RECORDS FOR THIS EXERCISE:

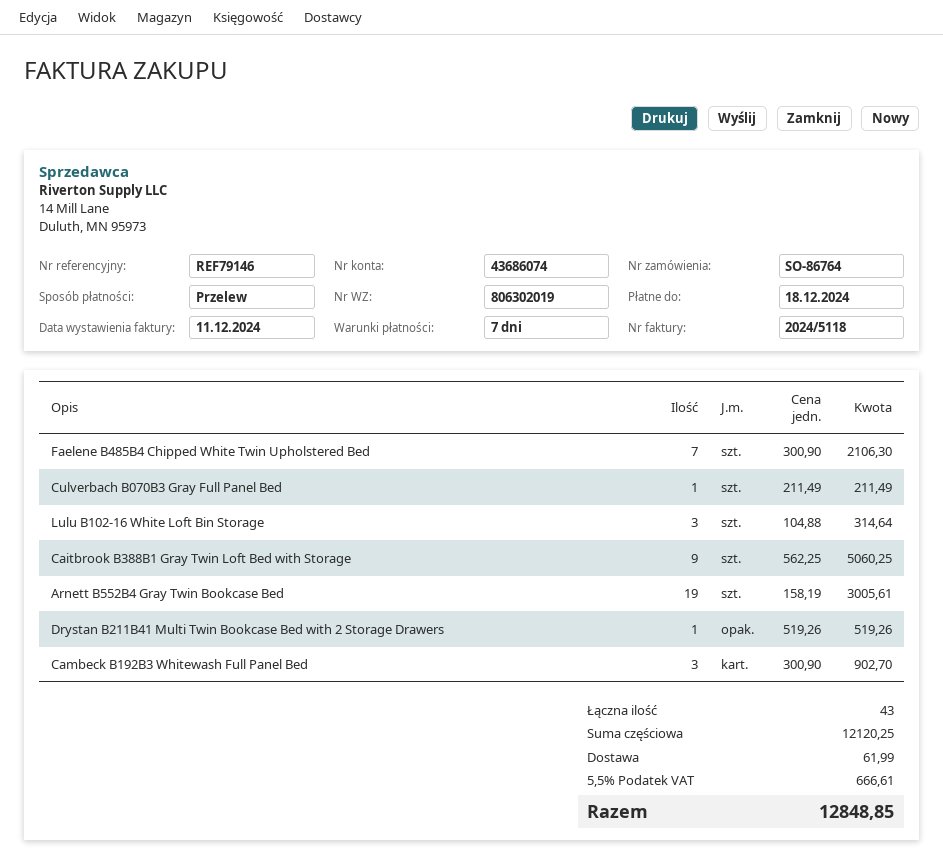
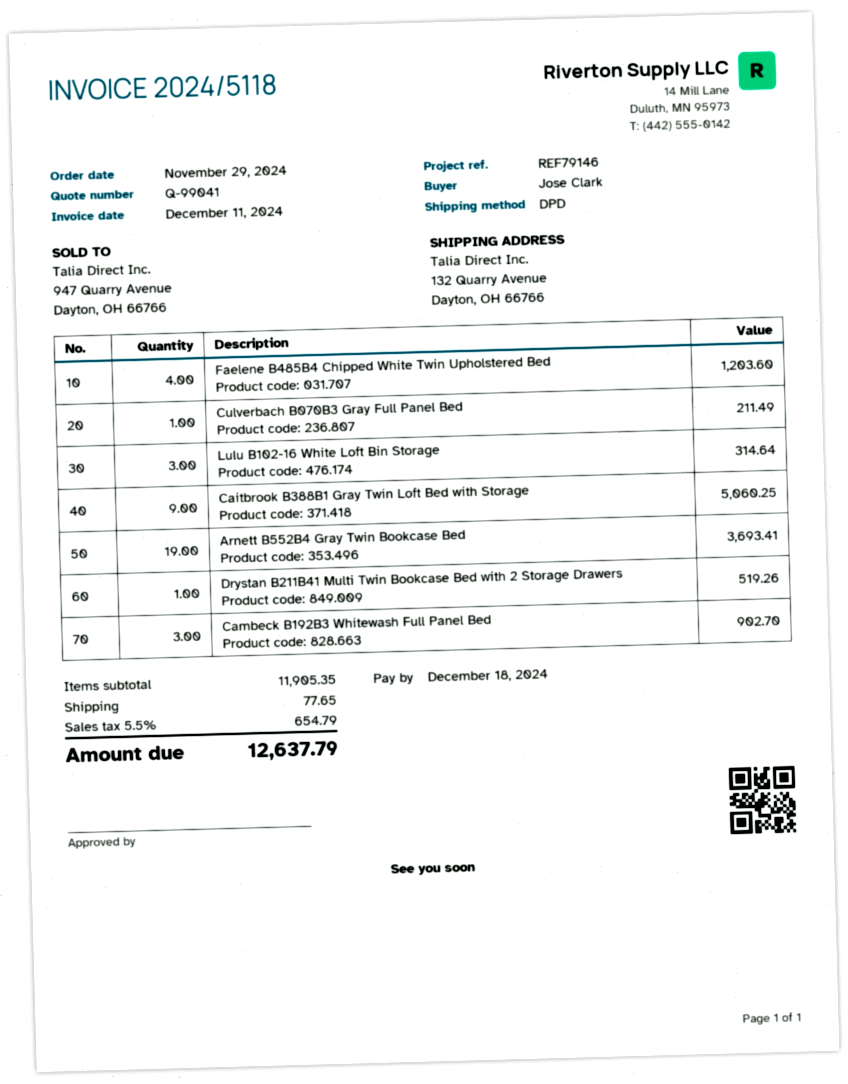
Faelene B485B4 Chipped White Twin Upholstered Bed: 7 for 2106.30 -> 4 for 1203.60
Arnett B552B4 Gray Twin Bookcase Bed: 19 for 3005.61 -> 19 for 3693.41
subtotal: 12120.25 -> 11905.35
shipping: 61.99 -> 77.65
tax: 5.5% = 666.61 -> 5.5% = 654.79
total: 12848.85 -> 12637.79

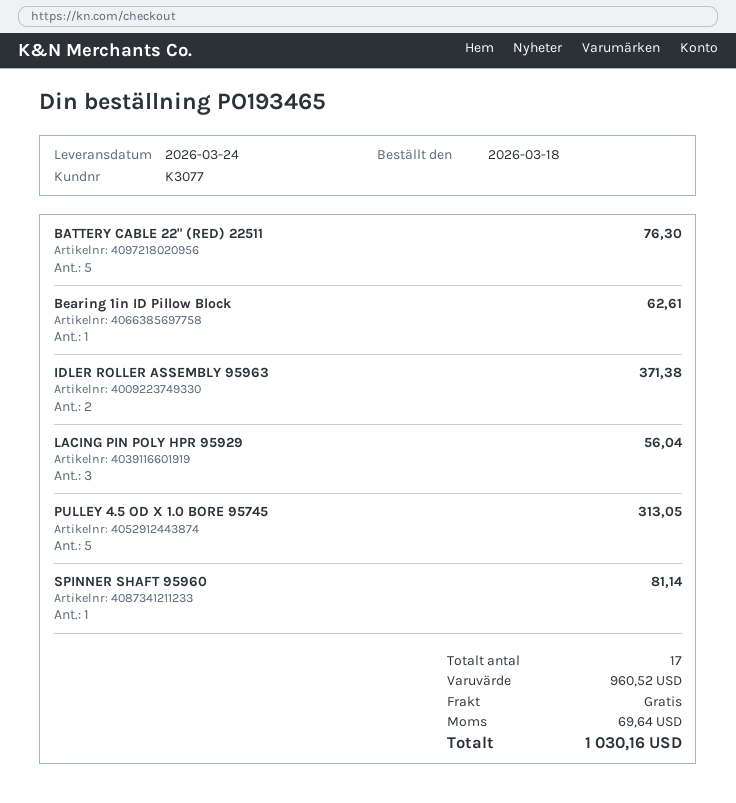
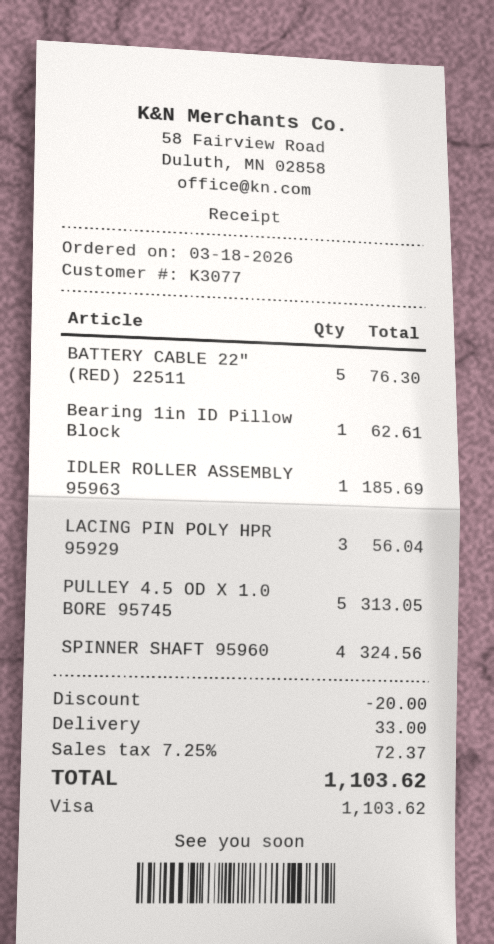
IDLER ROLLER ASSEMBLY 95963: 2 for 371.38 -> 1 for 185.69
SPINNER SHAFT 95960: 1 for 81.14 -> 4 for 324.56
discount: none -> 20.00
shipping: 0.00 -> 33.00
tax: 69.64 -> 72.37
total: 1030.16 -> 1103.62

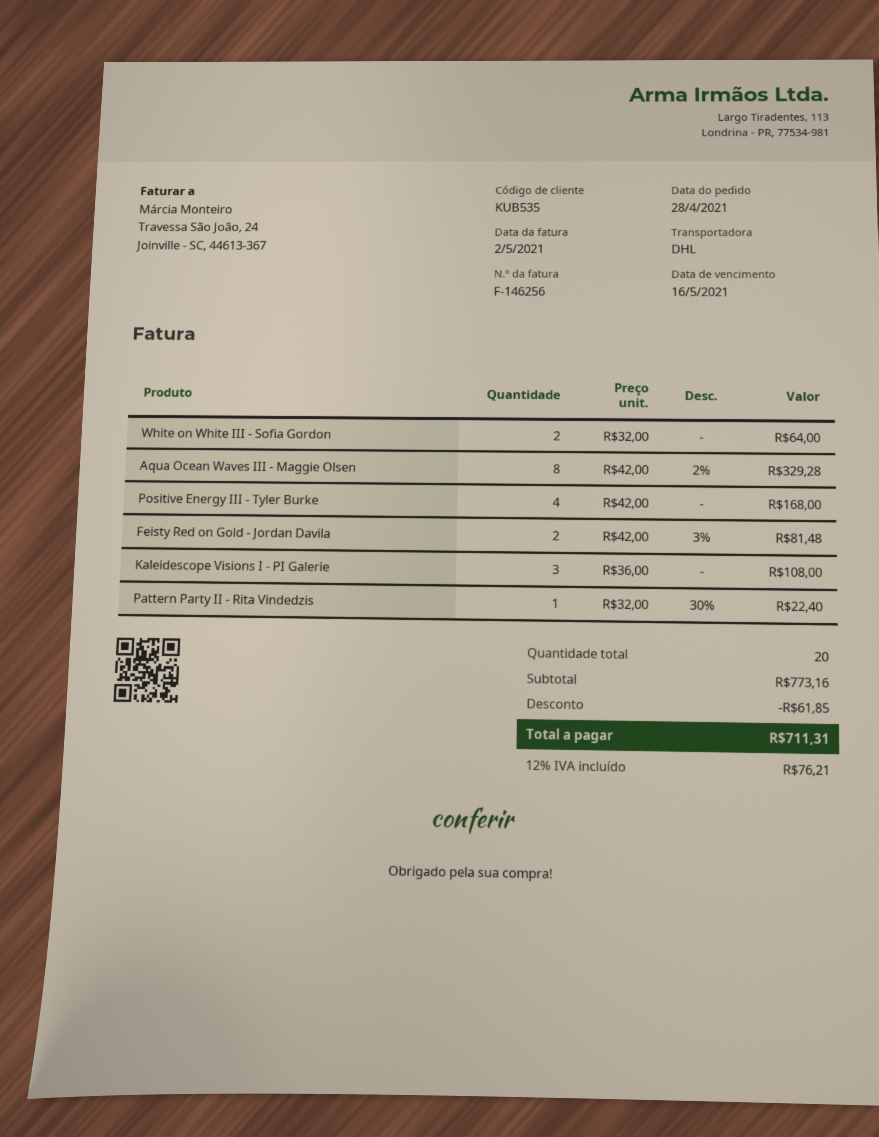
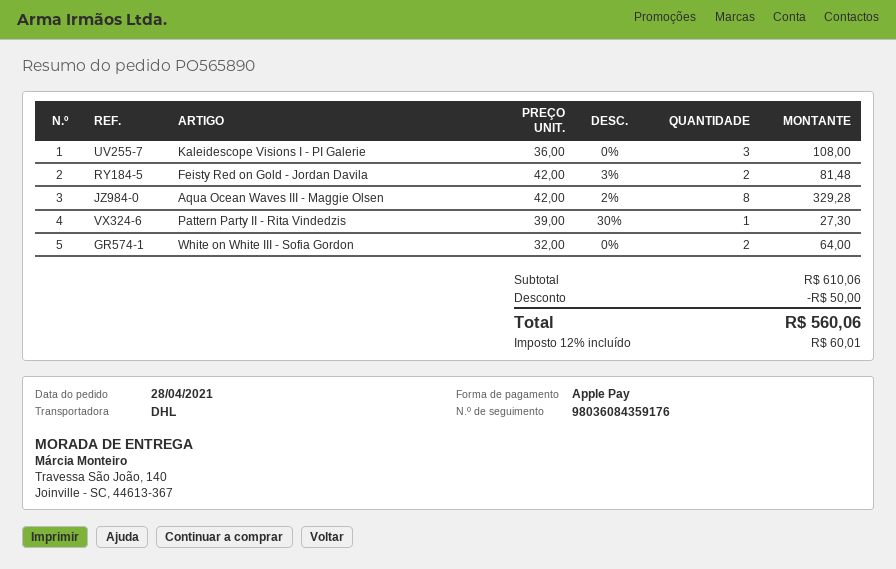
Positive Energy III - Tyler Burke: 4 x 42.00 = 168.00 -> none
Pattern Party II - Rita Vindedzis: 1 x 32.00 - 30% = 22.40 -> 1 x 39.00 - 30% = 27.30
subtotal: 773.16 -> 610.06
discount: 61.85 -> 50.00
tax: 12% = 76.21 -> 12% = 60.01
total: 711.31 -> 560.06

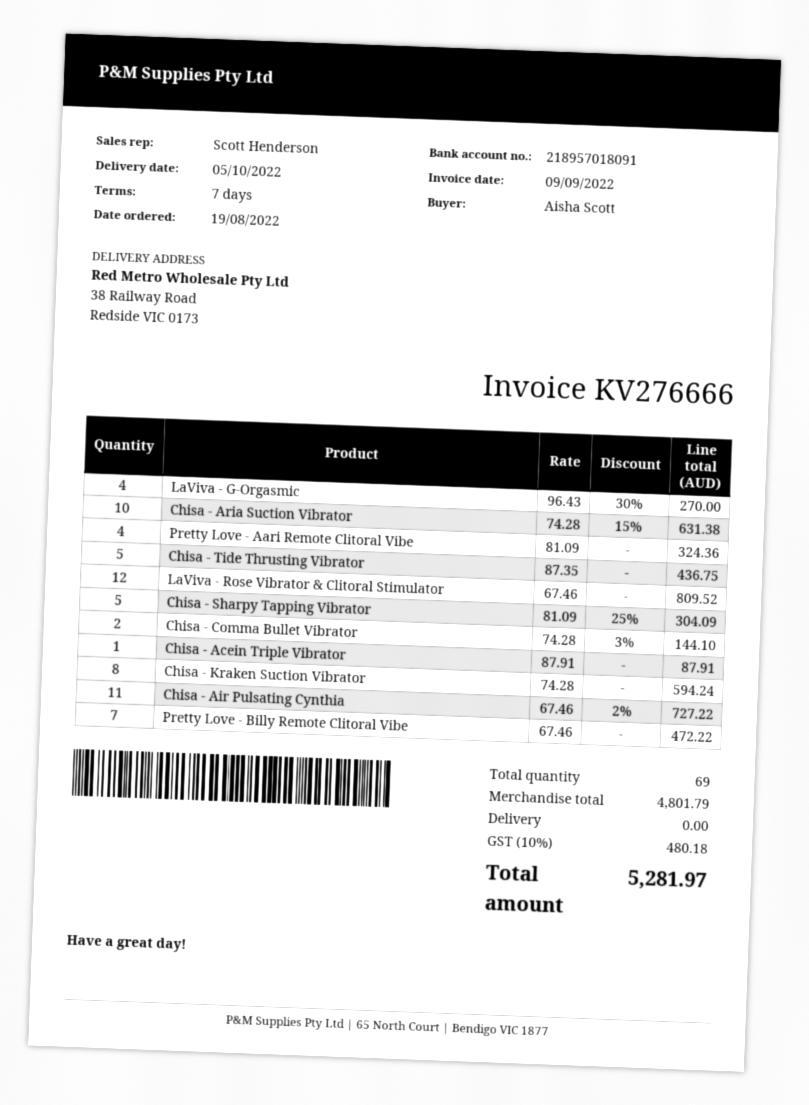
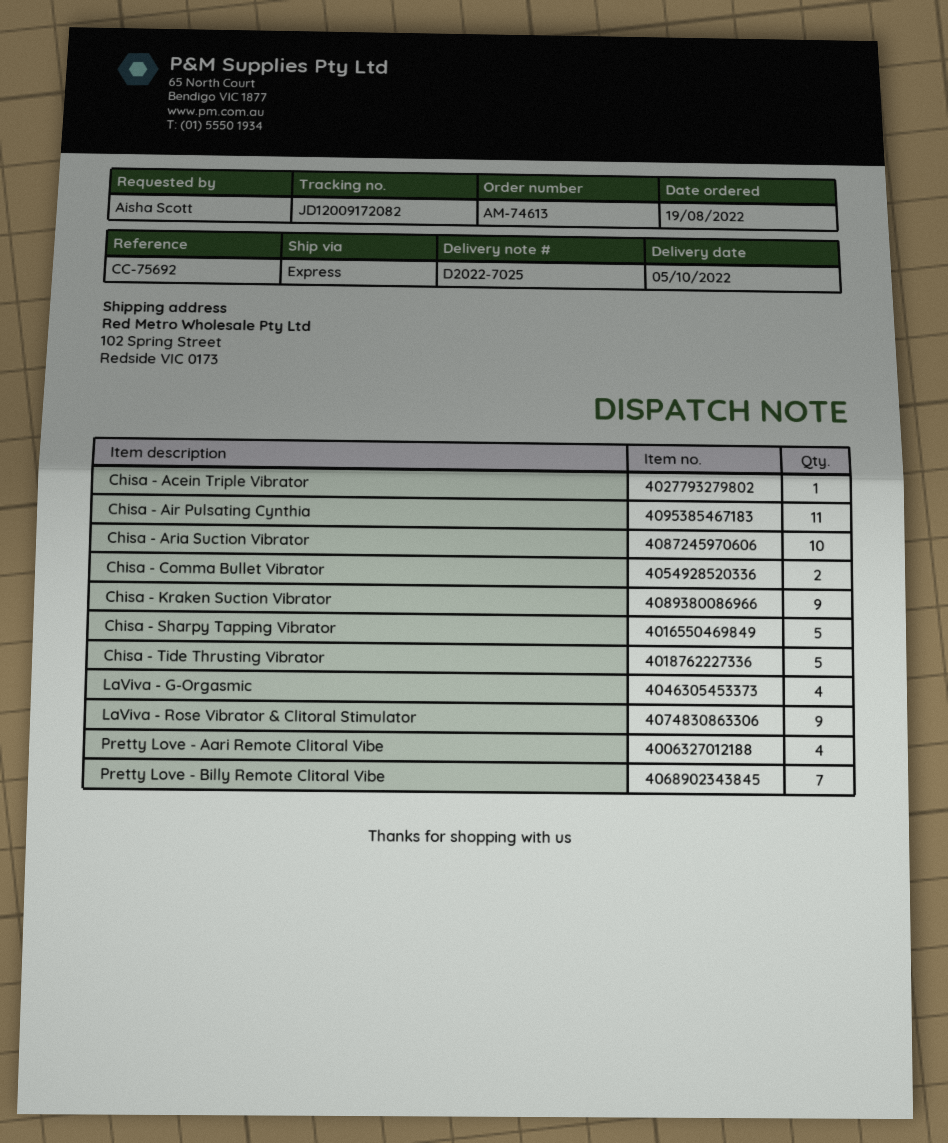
ship to: 38 Railway Road, Redside VIC 0173 -> 102 Spring Street, Redside VIC 0173
LaViva - Rose Vibrator & Clitoral Stimulator: 12 -> 9
Chisa - Kraken Suction Vibrator: 8 -> 9

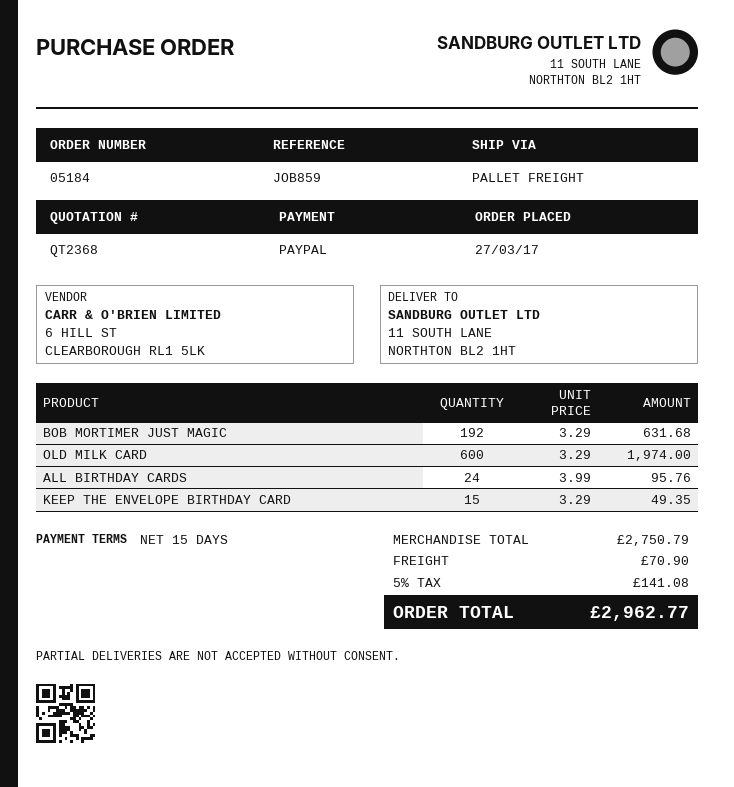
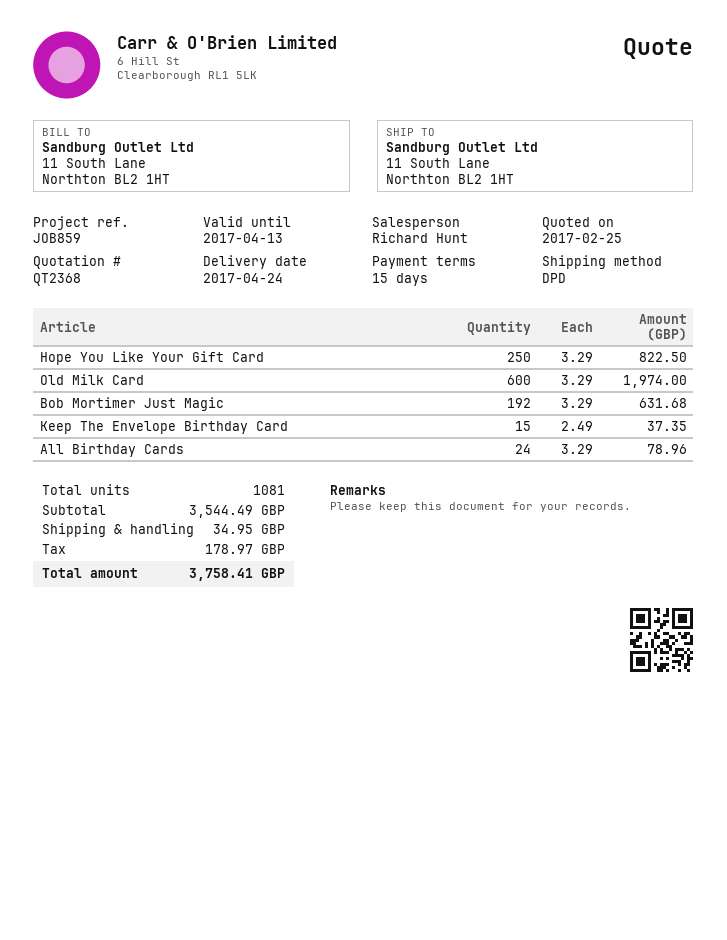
shipping method: pallet freight -> DPD
ALL BIRTHDAY CARDS: 24 x 3.99 = 95.76 -> 24 x 3.29 = 78.96
KEEP THE ENVELOPE BIRTHDAY CARD: 15 x 3.29 = 49.35 -> 15 x 2.49 = 37.35
Hope You Like Your Gift Card: none -> 250 x 3.29 = 822.50
subtotal: 2750.79 -> 3544.49
shipping: 70.90 -> 34.95
tax: 141.08 -> 178.97
total: 2962.77 -> 3758.41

ASSIGNMENT:
Your reply should consist solely of the lines above from the line containing "discount: none -> 20.00" up to and including the line containing "subtotal: 773.16 -> 610.06", reproduced exactly, minus the pictures.

SOLUTION BELOW:
discount: none -> 20.00
shipping: 0.00 -> 33.00
tax: 69.64 -> 72.37
total: 1030.16 -> 1103.62

Positive Energy III - Tyler Burke: 4 x 42.00 = 168.00 -> none
Pattern Party II - Rita Vindedzis: 1 x 32.00 - 30% = 22.40 -> 1 x 39.00 - 30% = 27.30
subtotal: 773.16 -> 610.06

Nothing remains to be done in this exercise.